I am the son of one of the airmen. I have known this story (most parts of it) since I found the "treaure trove" of letters, news clippings, souvenirs and photos at age 10. What I didn't know that in protecting these men, the native population started an uprising to free themselves of their Japanese oppressors, allowing the Australian troops to form up alongside a rebellion in progress. I was proud to read about my then 19 year old father and his equally young crewmates, and read how they "hid out" for over 8 months - and know about the bonds that formed between them and the natives of Borneo that lasted the rest of their lives. The unnamed airman on the right end of the photo of the crew during their jungle survival training is my father - no doubt about it, John Nelson.
Customer Rating:      Summary: An interesting story Comment: This book reveals not one, but several alien cultures, not least that of a vanished America, and sheds an interesting light on the stories of today's soldiers overseas.
Customer Rating:      Summary: Stranger than Fiction Comment: This engrossing book is a thoroughly researched tale of an amazing episode of World War II in the Pacific. Ms. Heimann, a career American diplomat who herself is fluent in Indonesian (Malay), personally met with all available American and Dayak survivors as well as tapping Australian, Dutch, Indonesian and British archival sources. One hopes that she will continue to write for publication. I found the clear descriptions of the now-disappearing life and culture of the Borneo "headhunters" fascinating, and the adventure of the downed airmen themselves is engrossing from first to last. The native people protected and hid the Americans for months in the deep jungle despite grave danger to themselves from Japanese reprisal. It is good that Christian missionary work in the Borneo interior pre-WWII was such a positive influence. I am glad that this story has been told, for many reasons beyond the enjoyment and information that it will provide for its readers. It is also a pleasant reminder that we are not superior. As one of the returned U.S. airmen told his wife when discussing the people of the Borneo jungle:
"We're supposed to be civilized and they're savages, but they don't beat their wives or rape women, or even correct their children under the age of five. There are no orphans or old people left on their own. Everybody takes care of everybody."

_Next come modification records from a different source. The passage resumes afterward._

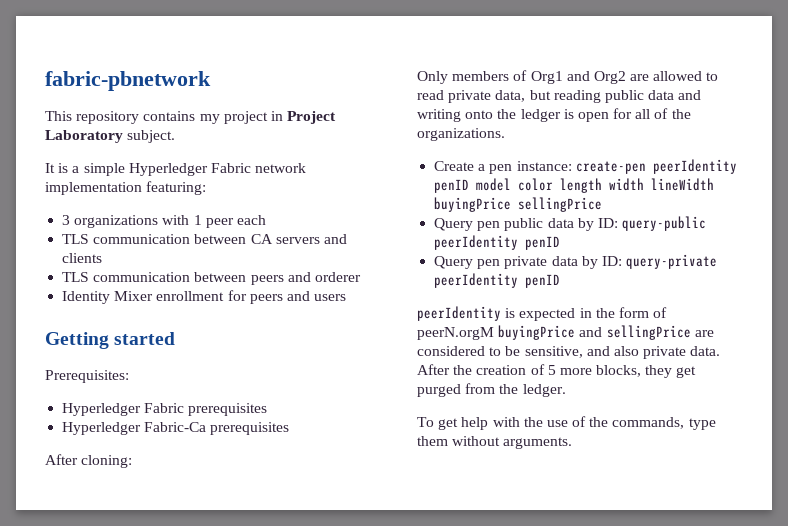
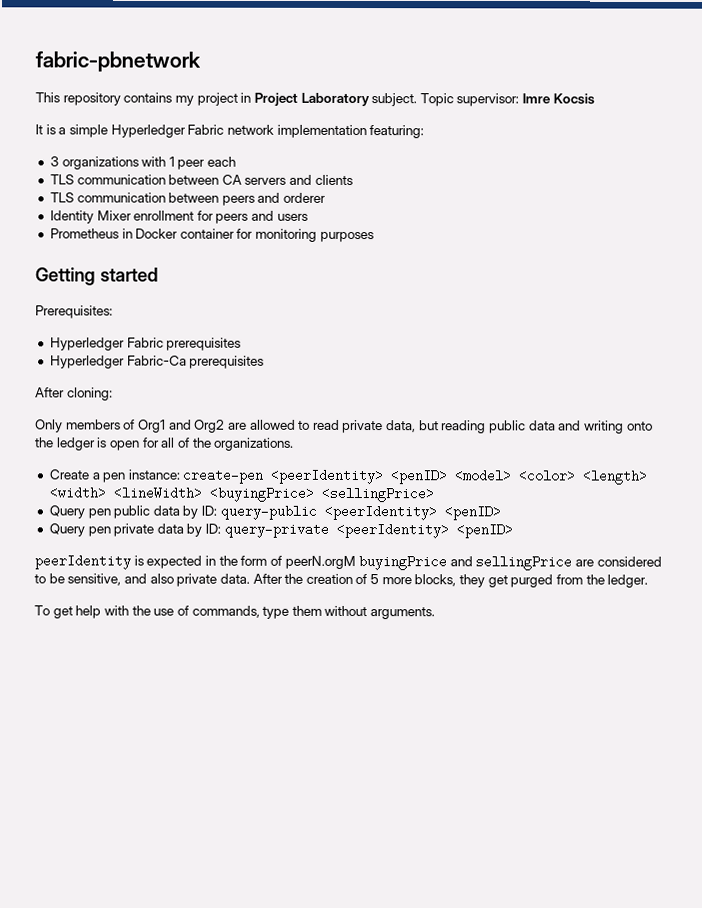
(176, 136) none -> [419,93,595,107] Topic supervisor: Imre Kocsis
(347, 297) none -> [49,228,374,243] // Prometheus in Docker container for monitoring purposes
[652,159,737,174] [434,178,715,193] [434,197,603,212] peerIdentity penID model color length width lineWidth buyingPrice sellingPrice -> [270,468,648,485] [48,486,434,503] <peerIdentity> <penID> <model> <color> <length> <width> <lineWidth> <buyingPrice> <sellingPrice>
[434,235,561,250] peerIdentity penID -> [323,504,501,521] <peerIdentity> <penID>
[434,273,561,288] peerIdentity penID -> [335,522,513,539] <peerIdentity> <penID>
[589,417,609,427] the -> (189, 610) none

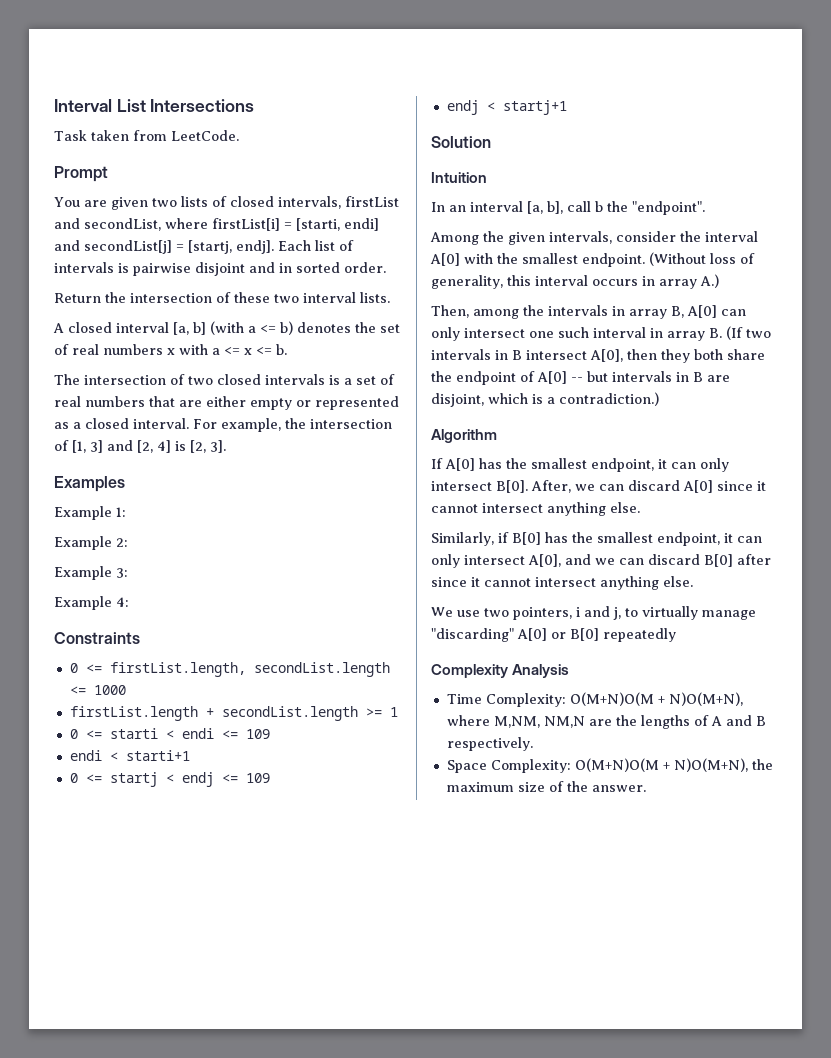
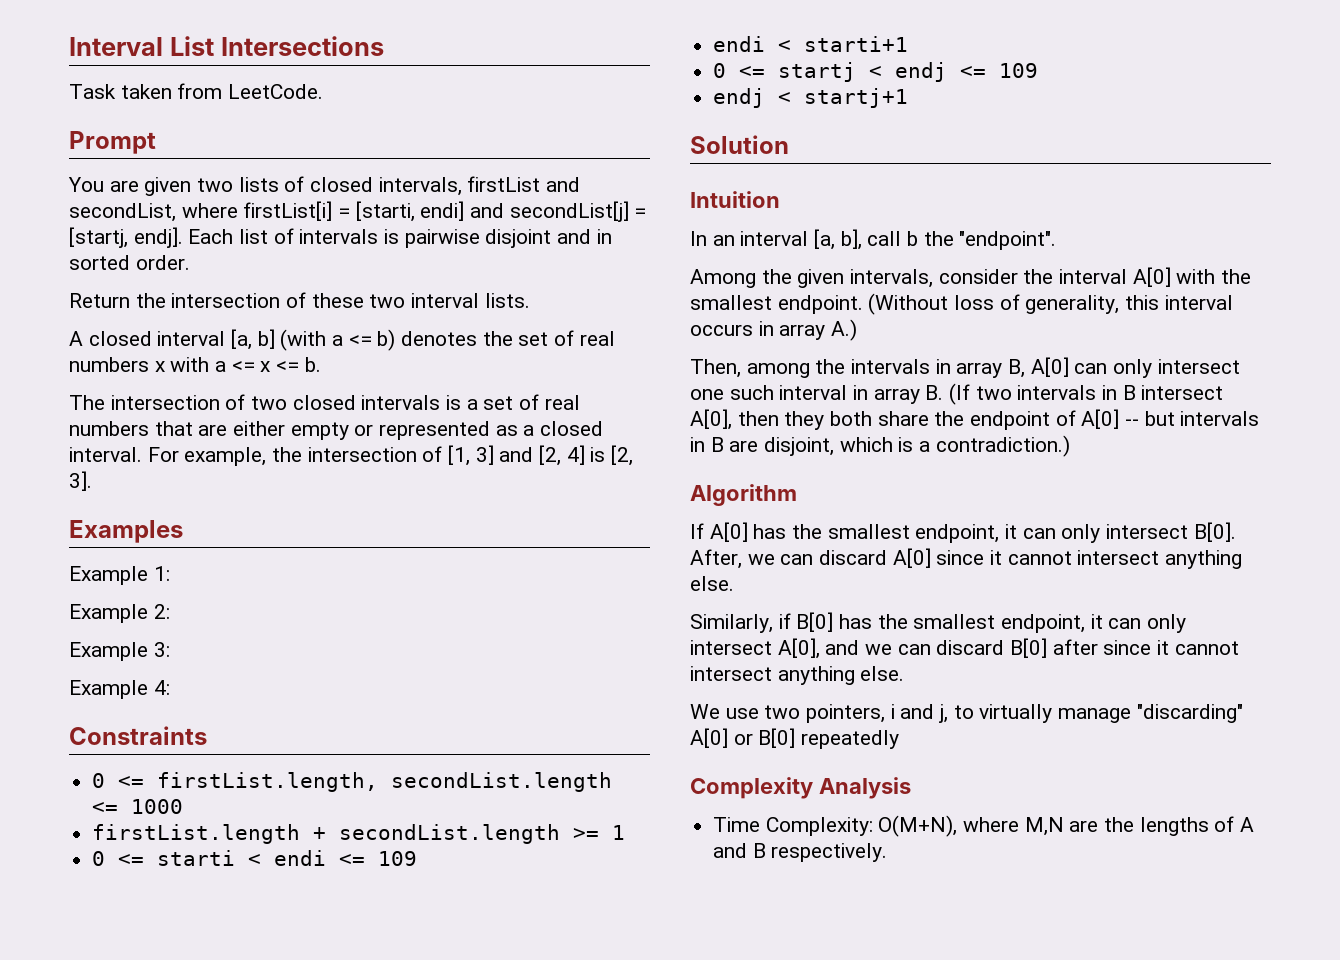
[569,692,743,706] [446,715,585,728] O(M+N)O(M + N)O(M+N), where M,NM, NM,N -> [878,815,1064,837] O(M+N), where M,N
[446,758,773,773] [446,781,646,792] // Space Complexity: O(M+N)O(M + N)O(M+N), the maximum size of the answer. -> (888, 852) none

Customer Rating:      Summary: Very well done and researched. Comment: This book is well written and well researched. It is not as exciting and adventure story as I was hoping. However, I was nonetheless eager to follow the heros and heroines.
Although the people were well researched, the terrain and fauna and flora of Borneo are still somewhat mysterious to me. This is not a "Perfect Storm" type analysis of every aspect of jungle survival with native peoples.